I’m building a systematic trading engine, and the code is 100% written by AI. It’s a general CLOB-based engine. But I don’t just want it built. I want AI to extend it on its own and keep it running once it’s live. If AI is going to maintain and improve it anyway, I figure the code structure should be AI-built from the start, too.
Once the system is built, here’s the work I plan to keep giving AI:
- adding new exchanges
- watching for errors, reporting them, and filing tickets
- fixing those errors
- analyzing latency and reporting anything unusual
Adding exchanges and fixing errors happen when something comes up. The watching and analysis need to run on a schedule.
Cron jobs
The engine isn’t finished yet, but once it is, I plan to run these as cron jobs:
- Log Scanner: scans the logs on a schedule. If something it didn’t handle shows up, it files a ticket.
- Venue Latency Watcher: watches latency for each venue.
- Exchange Spec Poller: checks exchange API docs and reports any updates. This one is ad hoc enough that it probably isn’t worth the cost.

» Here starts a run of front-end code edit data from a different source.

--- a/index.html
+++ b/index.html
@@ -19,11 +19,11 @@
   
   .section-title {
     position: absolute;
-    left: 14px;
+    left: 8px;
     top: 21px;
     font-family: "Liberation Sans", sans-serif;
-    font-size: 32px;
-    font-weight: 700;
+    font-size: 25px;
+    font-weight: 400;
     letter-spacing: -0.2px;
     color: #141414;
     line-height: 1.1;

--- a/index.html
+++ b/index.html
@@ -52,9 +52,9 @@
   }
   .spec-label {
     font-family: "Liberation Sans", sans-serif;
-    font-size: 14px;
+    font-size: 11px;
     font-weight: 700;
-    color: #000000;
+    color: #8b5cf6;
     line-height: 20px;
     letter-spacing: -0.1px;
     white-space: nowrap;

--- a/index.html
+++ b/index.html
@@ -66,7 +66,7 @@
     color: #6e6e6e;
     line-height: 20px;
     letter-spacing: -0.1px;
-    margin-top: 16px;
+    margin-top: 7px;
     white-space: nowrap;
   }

- Docs Auditor: keeps the docs and the code in sync.
Working with AI
All of it is a back-and-forth with Claude. The architecture we work through directly, and the implementation detail goes through grill, one PR at a time. Working that way, I found I needed a few things first.
Type-driven design
Give AI too much freedom and it writes ad hoc code, so I let the type system drive the design. Unlike a standard protocol like FIX, most exchanges are each built differently, and if you get the mapping wrong early, you usually end up with code you can’t reuse.
TDD
On my own, I don’t really use TDD. I write tests only where something needs checking. But I couldn’t keep up with how fast AI writes code, so reviewing it became almost impossible. So I switched to a strict TDD-based workflow.
Context Map
I split the engine into bounded contexts and defined a context map. Each context defines its own vocabulary. It also lists the similar terms that are easy to mix up, which keeps the code from fragmenting.
Grill
Grill makes the AI ask hard questions about my plan before it starts working. grill-me digs into the plan like an interview, and grill-with-docs checks it against the domain docs.
There’s too much to review, and I’m writing code faster than I can fully understand it, so I have to rely on the PR plan and the tests. That’s where grill-me and grill-with-docs really helped. If you build with AI, I’d recommend giving them a try.
Reference: Matt Pocock’s skills repo
What’s next
I’ll write about the problems I worked through while building this engine.